(Beginning of SOURCE MATERIAL)
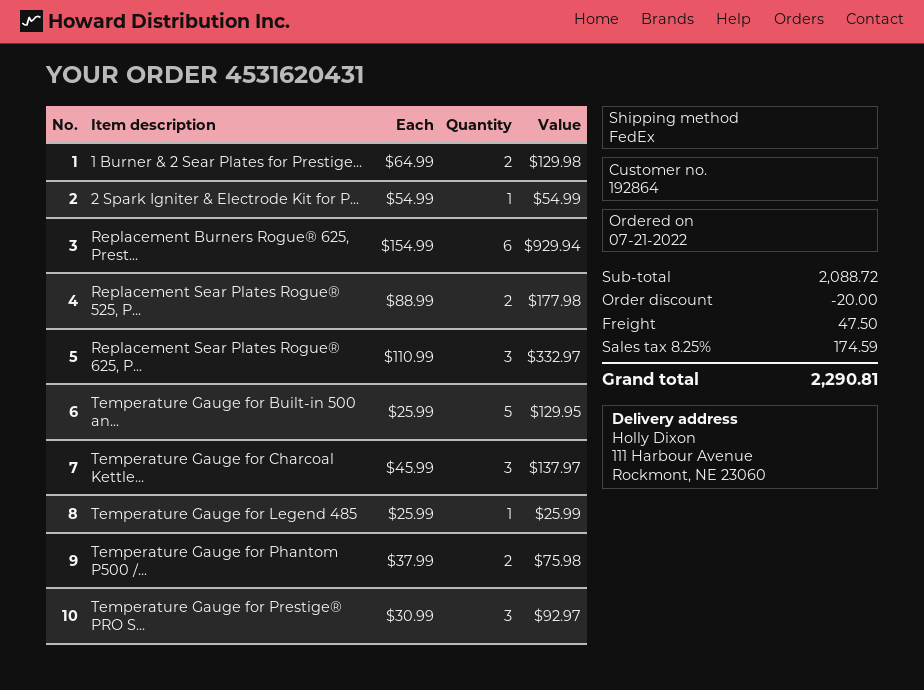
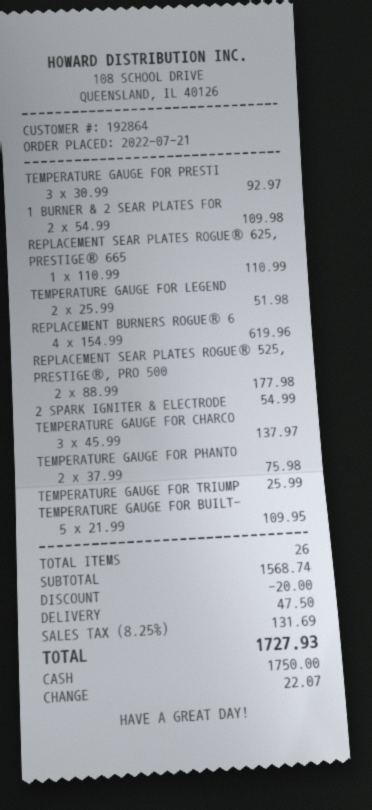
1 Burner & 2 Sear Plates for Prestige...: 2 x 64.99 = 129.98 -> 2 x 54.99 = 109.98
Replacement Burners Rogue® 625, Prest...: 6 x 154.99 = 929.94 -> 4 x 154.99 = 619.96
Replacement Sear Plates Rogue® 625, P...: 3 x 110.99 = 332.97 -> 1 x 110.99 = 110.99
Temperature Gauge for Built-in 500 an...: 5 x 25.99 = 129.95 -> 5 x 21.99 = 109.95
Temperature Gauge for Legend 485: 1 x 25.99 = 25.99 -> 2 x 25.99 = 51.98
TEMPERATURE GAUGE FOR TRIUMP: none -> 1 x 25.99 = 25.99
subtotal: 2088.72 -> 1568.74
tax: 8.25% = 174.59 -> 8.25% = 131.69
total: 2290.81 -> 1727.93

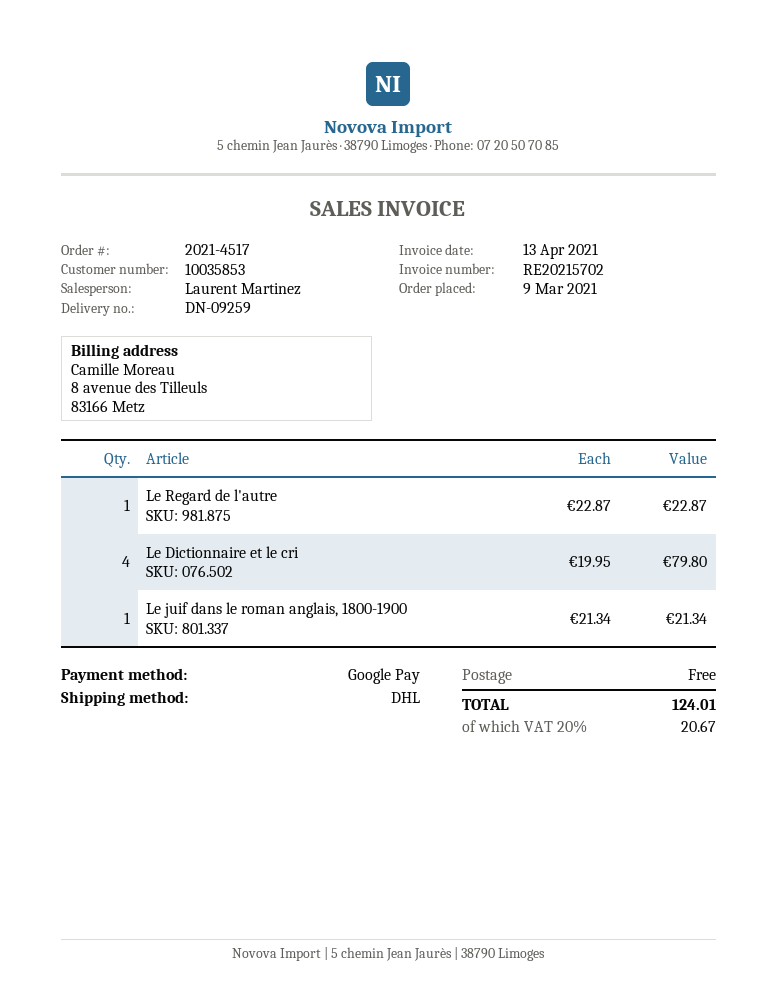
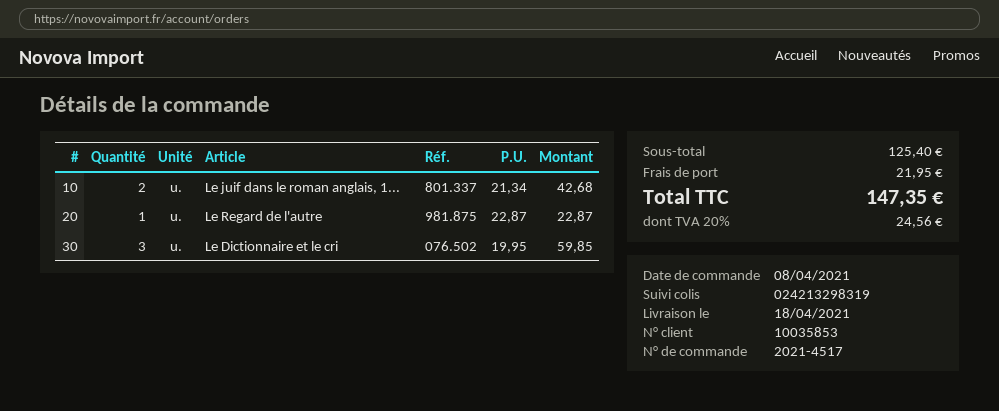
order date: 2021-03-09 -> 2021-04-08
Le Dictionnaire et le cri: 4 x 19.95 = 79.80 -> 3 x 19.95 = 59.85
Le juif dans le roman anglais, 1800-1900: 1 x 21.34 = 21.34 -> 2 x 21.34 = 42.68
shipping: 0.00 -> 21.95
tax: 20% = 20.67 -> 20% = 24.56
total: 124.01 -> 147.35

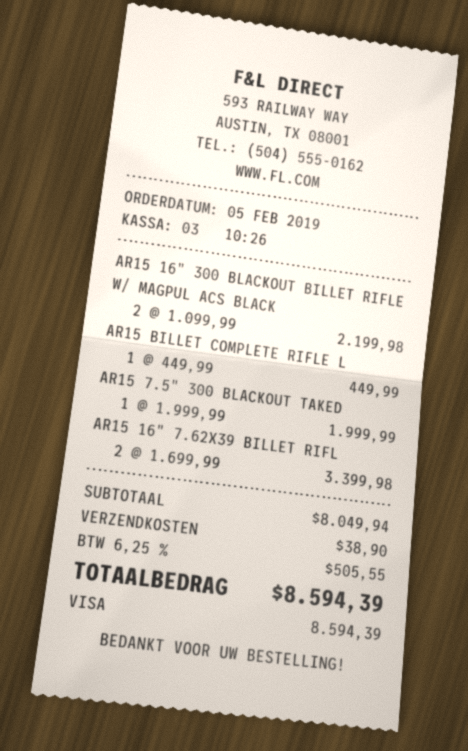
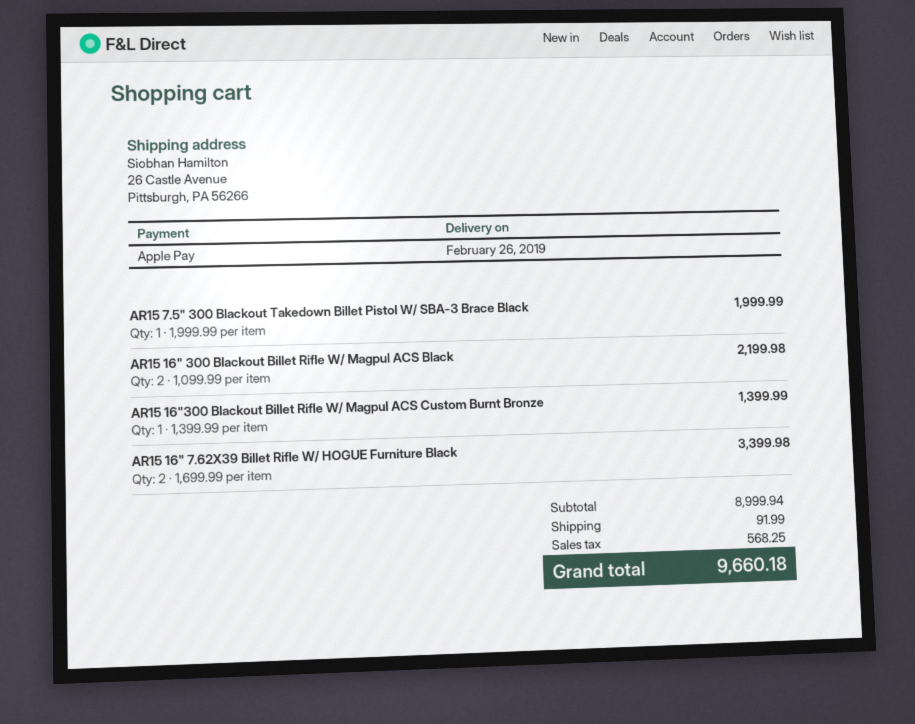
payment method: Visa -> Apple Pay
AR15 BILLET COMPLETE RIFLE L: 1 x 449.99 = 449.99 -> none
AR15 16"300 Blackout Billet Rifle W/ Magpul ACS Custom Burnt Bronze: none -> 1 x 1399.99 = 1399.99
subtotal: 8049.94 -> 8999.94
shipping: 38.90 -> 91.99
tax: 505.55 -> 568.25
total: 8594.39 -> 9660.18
(End of SOURCE MATERIAL)
(Beginning of SOURCE MATERIAL)
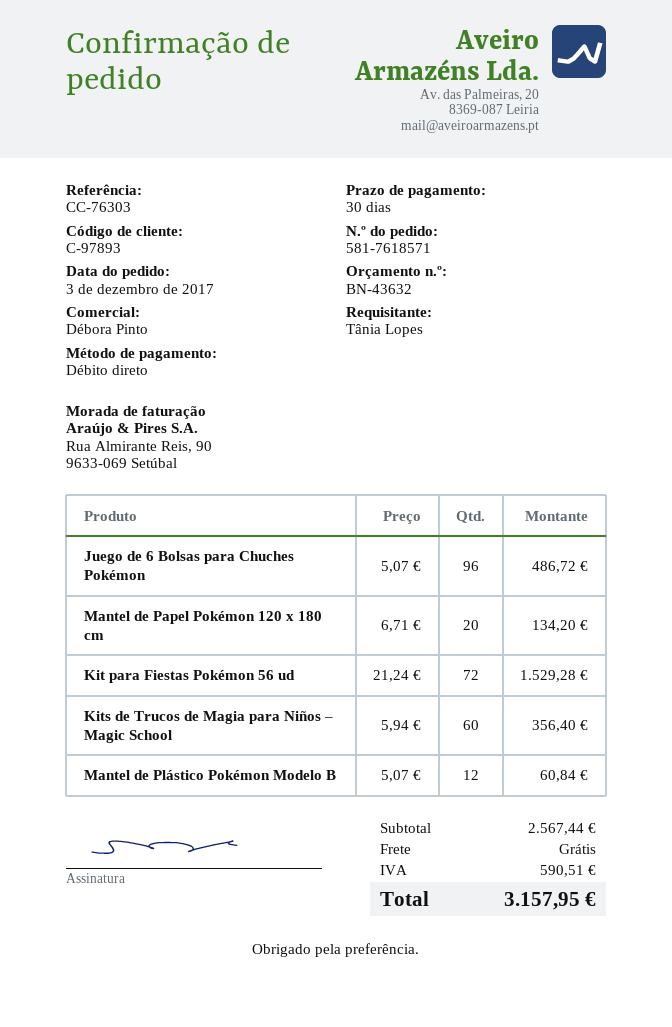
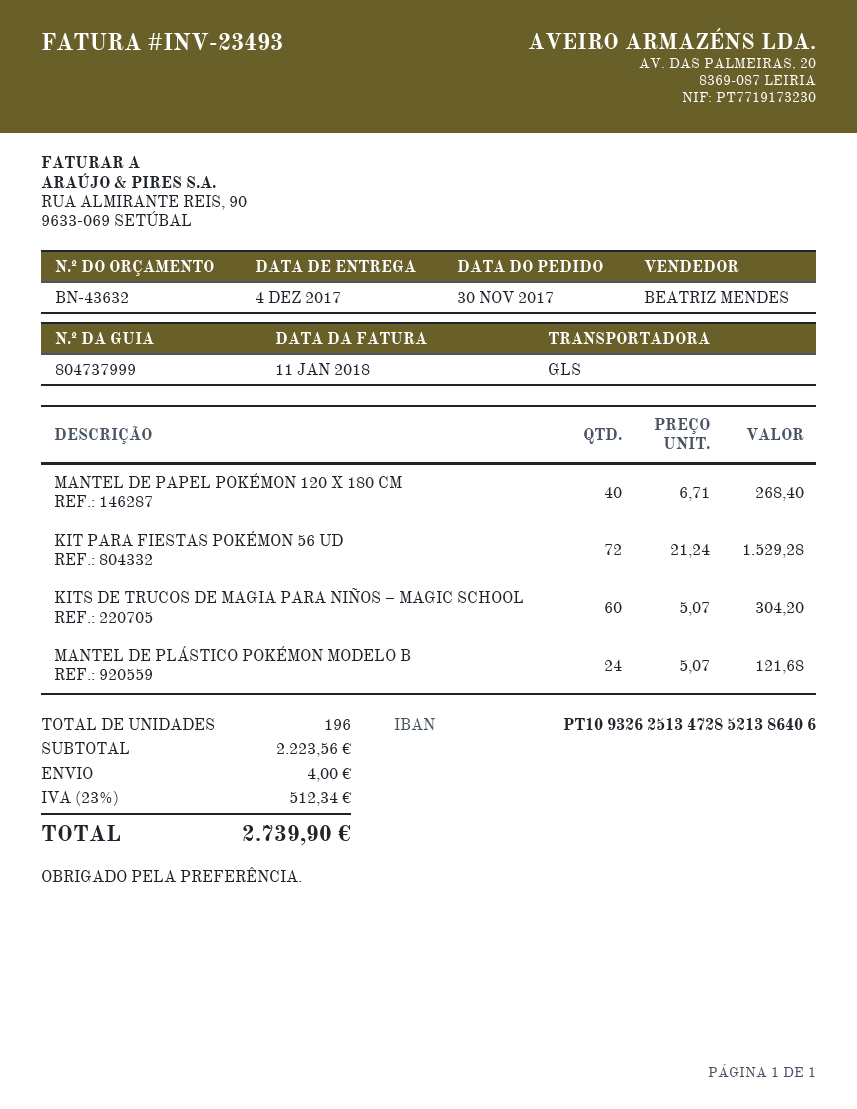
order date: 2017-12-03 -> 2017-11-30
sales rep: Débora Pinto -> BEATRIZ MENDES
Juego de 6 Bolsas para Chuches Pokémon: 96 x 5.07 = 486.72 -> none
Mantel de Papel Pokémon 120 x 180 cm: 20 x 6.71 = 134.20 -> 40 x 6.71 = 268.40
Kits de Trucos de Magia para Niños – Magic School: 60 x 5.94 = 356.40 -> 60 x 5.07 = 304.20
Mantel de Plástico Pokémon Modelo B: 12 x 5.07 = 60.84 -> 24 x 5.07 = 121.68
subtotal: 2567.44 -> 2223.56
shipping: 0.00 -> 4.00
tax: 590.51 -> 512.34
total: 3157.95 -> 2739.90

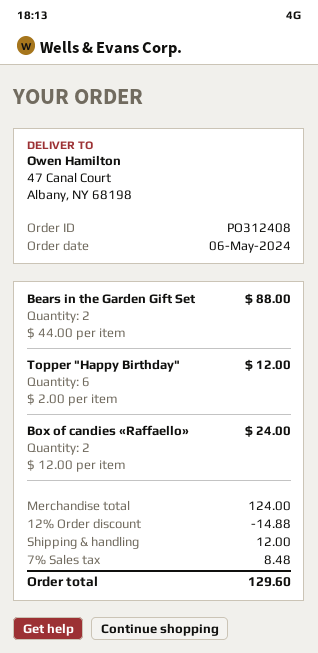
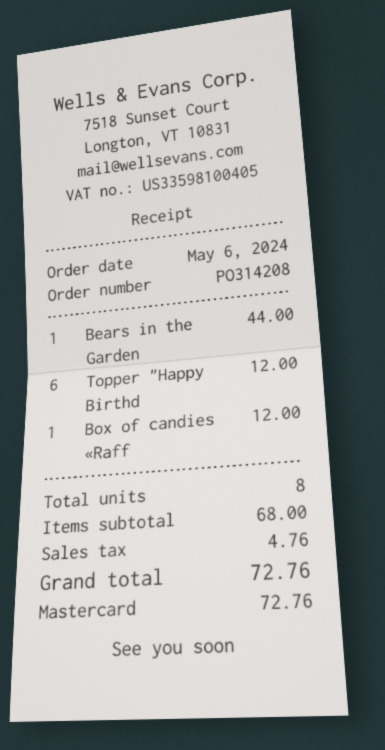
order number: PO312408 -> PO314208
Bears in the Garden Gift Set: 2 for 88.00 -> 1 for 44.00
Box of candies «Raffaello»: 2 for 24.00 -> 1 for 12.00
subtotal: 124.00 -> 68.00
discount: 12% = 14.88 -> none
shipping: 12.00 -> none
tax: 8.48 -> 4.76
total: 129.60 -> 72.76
(End of SOURCE MATERIAL)
(Beginning of SOURCE MATERIAL)
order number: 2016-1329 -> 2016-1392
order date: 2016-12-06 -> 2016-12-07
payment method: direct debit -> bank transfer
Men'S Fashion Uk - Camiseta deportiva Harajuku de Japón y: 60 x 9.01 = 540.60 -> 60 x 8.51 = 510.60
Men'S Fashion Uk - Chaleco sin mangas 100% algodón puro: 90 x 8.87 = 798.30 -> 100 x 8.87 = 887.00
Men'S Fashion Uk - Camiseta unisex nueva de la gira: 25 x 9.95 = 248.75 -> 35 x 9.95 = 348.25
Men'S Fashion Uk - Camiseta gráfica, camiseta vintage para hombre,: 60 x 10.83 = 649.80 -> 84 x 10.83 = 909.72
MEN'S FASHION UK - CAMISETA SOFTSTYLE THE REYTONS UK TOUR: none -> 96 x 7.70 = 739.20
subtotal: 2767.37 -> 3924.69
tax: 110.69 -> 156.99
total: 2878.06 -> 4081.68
(End of SOURCE MATERIAL)
▸ **YOUR OBJECTIVE**:
Your answer must be everything above from the line with "Le Dictionnaire et" down to the line with "total: 8594.39 -> 9660.18", word for word, and no pictures.

▸ **SOLUTION BELOW**:
Le Dictionnaire et le cri: 4 x 19.95 = 79.80 -> 3 x 19.95 = 59.85
Le juif dans le roman anglais, 1800-1900: 1 x 21.34 = 21.34 -> 2 x 21.34 = 42.68
shipping: 0.00 -> 21.95
tax: 20% = 20.67 -> 20% = 24.56
total: 124.01 -> 147.35

payment method: Visa -> Apple Pay
AR15 BILLET COMPLETE RIFLE L: 1 x 449.99 = 449.99 -> none
AR15 16"300 Blackout Billet Rifle W/ Magpul ACS Custom Burnt Bronze: none -> 1 x 1399.99 = 1399.99
subtotal: 8049.94 -> 8999.94
shipping: 38.90 -> 91.99
tax: 505.55 -> 568.25
total: 8594.39 -> 9660.18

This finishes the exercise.